Diuretics: Aceclofenac, like other NSAIDs, may inhibit the activity of diuretics. Diuretics can increase the risk of nephrotoxicity of NSAIDs. Although it was not shown to affect blood pressure control when coadministered with bendrofluazide, interactions with other diuretics cannot be ruled out. When concomitant administration with potassium-sparing diuretics is employed, serum potassium should be monitored.
Cardiac glycosides, like digoxin: NSAIDs may exacerbate cardiac failure, reduce GFR (glomerular filtration rate) and inhibit the renal clearance of glycosides, resulting in increased plasma glycoside levels.
The combination should be avoided unless frequent monitoring of glycoside levels can be performed.
Lithium: Several NSAID drugs inhibit the renal clearance of lithium, resulting in increased serum concentrations of lithium. The combination should be avoided unless frequent monitoring of lithium can be performed.
Methotrexate: The possible interaction between NSAIDs and methotrexate should be born in mind also when low doses of methotrexate are used, especially in patients with decreased renal function. When combination therapy has to be used, the renal function should be monitored. Caution should be exercised if both an NSAID and methotrexate are administered within 24 hours of each other, since NSAIDs may increase plasma levels of methotrexate, resulting in increased toxicity.
Mifepristone: NSAIDs should not be used for 812 days after mifepristone administration as NSAIDs can reduce the effect of mifepristone.
Corticosteroids: Increased risk of gastrointestinal ulceration or bleeding.
Anti-coagulants: NSAIDs may enhance the effects of anti-coagulants, such as warfarin. Close monitoring of patients on combined anti-coagulants and Aceclofenac therapy should beundertaken.

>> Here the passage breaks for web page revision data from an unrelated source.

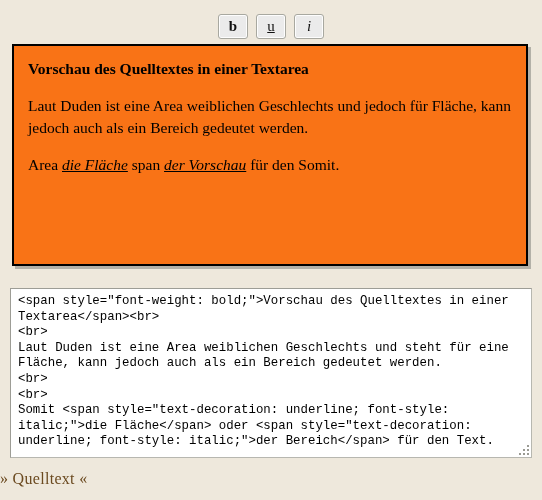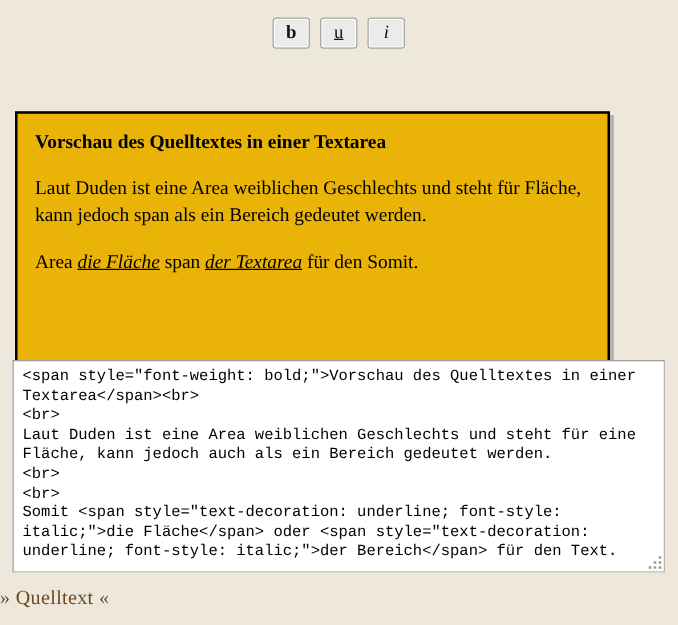--- a/index.html
+++ b/index.html
@@ -53,28 +53,27 @@
   .fmt-btn span { display: inline-block; }
   .fmt-b span { font-weight: bold; }
   .fmt-u span { text-decoration: underline; }
   .fmt-i span { font-style: italic; }
 
   
   .preview-wrap {
     position: absolute;
     left: 12px;
     top: 44px;
-    width: 476px;
+    width: 516px;
     height: 222px;
     box-sizing: border-box;
-    background: #eab308;
+    background: #f97316;
     border: 2px solid #000000;
     box-shadow: 3px 3px 0 0 #b3b1a8;
     overflow: hidden;
-    margin-top: 45px;
   }
   .preview-body {
     padding: 12px 14px 10px 14px;
     font-family: "Liberation Serif", serif;
     font-size: 15.5px;
     line-height: 1.42;
     color: #000;
   }
   .pv-heading { font-weight: bold; font-size: 15.5px; }
   .pv-blank { display: block; height: 15px; }
@@ -157,23 +156,23 @@
     </button>
     <button class="fmt-btn fmt-i">
       <span>i</span>
     </button>
   </div>
 
   <div class="preview-wrap">
     <div class="preview-body">
       <span class="pv-heading">Vorschau des Quelltextes in einer Textarea</span>
       <span class="pv-blank"></span>
-      <div class="pv-para">Laut Duden ist eine Area weiblichen Geschlechts und steht für Fläche, kann jedoch span als ein Bereich gedeutet werden.</div>
+      <div class="pv-para">Laut Duden ist eine Area weiblichen Geschlechts und jedoch für Fläche, kann jedoch auch als ein Bereich gedeutet werden.</div>
       <span class="pv-blank"></span>
-      <div class="pv-para"><span>Area </span><span class="pv-em">die Fläche</span><span> span </span><span class="pv-em">der Textarea</span><span> für den Somit.</span></div>
+      <div class="pv-para"><span>Area </span><span class="pv-em">die Fläche</span><span> span </span><span class="pv-em">der Vorschau</span><span> für den Somit.</span></div>
     </div>
   </div>
 
   <div class="source-wrap">
     <textarea class="source-area" spellcheck="false" style="">&lt;span style="font-weight: bold;"&gt;Vorschau des Quelltextes in einer Textarea&lt;/span&gt;&lt;br&gt;
 &lt;br&gt;
 Laut Duden ist eine Area weiblichen Geschlechts und steht für eine Fläche, kann jedoch auch als ein Bereich gedeutet werden.
 &lt;br&gt;
 &lt;br&gt;
 Somit &lt;span style="text-decoration: underline; font-style: italic;"&gt;die Fläche&lt;/span&gt; oder &lt;span style="text-decoration: underline; font-style: italic;"&gt;der Bereich&lt;/span&gt; für den Text.</textarea>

Quinolone antibiotics: Animal data indicate that NSAIDs can increase the risk of convulsions associated with quinolone antibiotics. Patients taking NSAIDs and quinolones may have an increased risk of developing convulsions.
Anti-platelet agents and selective serotonin reuptake inhibitors (SSRIs): Increased risk of gastrointestinal bleeding.
Ciclosporin, Tacrolimus: Administration of NSAID drugs together with cyclosporin or tacrolimus is thought to increase the risk of nephrotoxicity due to decreased synthesis of prostacyclin in the kidney. During combination therapy it is therefore important to carefully monitor renal function.
Zidovudine: Increased risk of haematological toxicity when NSAIDs are given with zidovudine. There is evidence of an increased risk of haemarthroses and haematoma in HIV (+) haemophiliacs receiving concurrent treatment with zidovudine and ibuprofen.
Antidiabetic agents: Clinical studies have shown that diclofenac can be given together with oral antidiabetic agents with influencing their clinical effect. However, there have been isolated reports of hypoglycaemic and hyperglycaemic effects. Thus with Aceclofenac, consideration should be given to adjustment of the dosage of hypoglycaemic agents.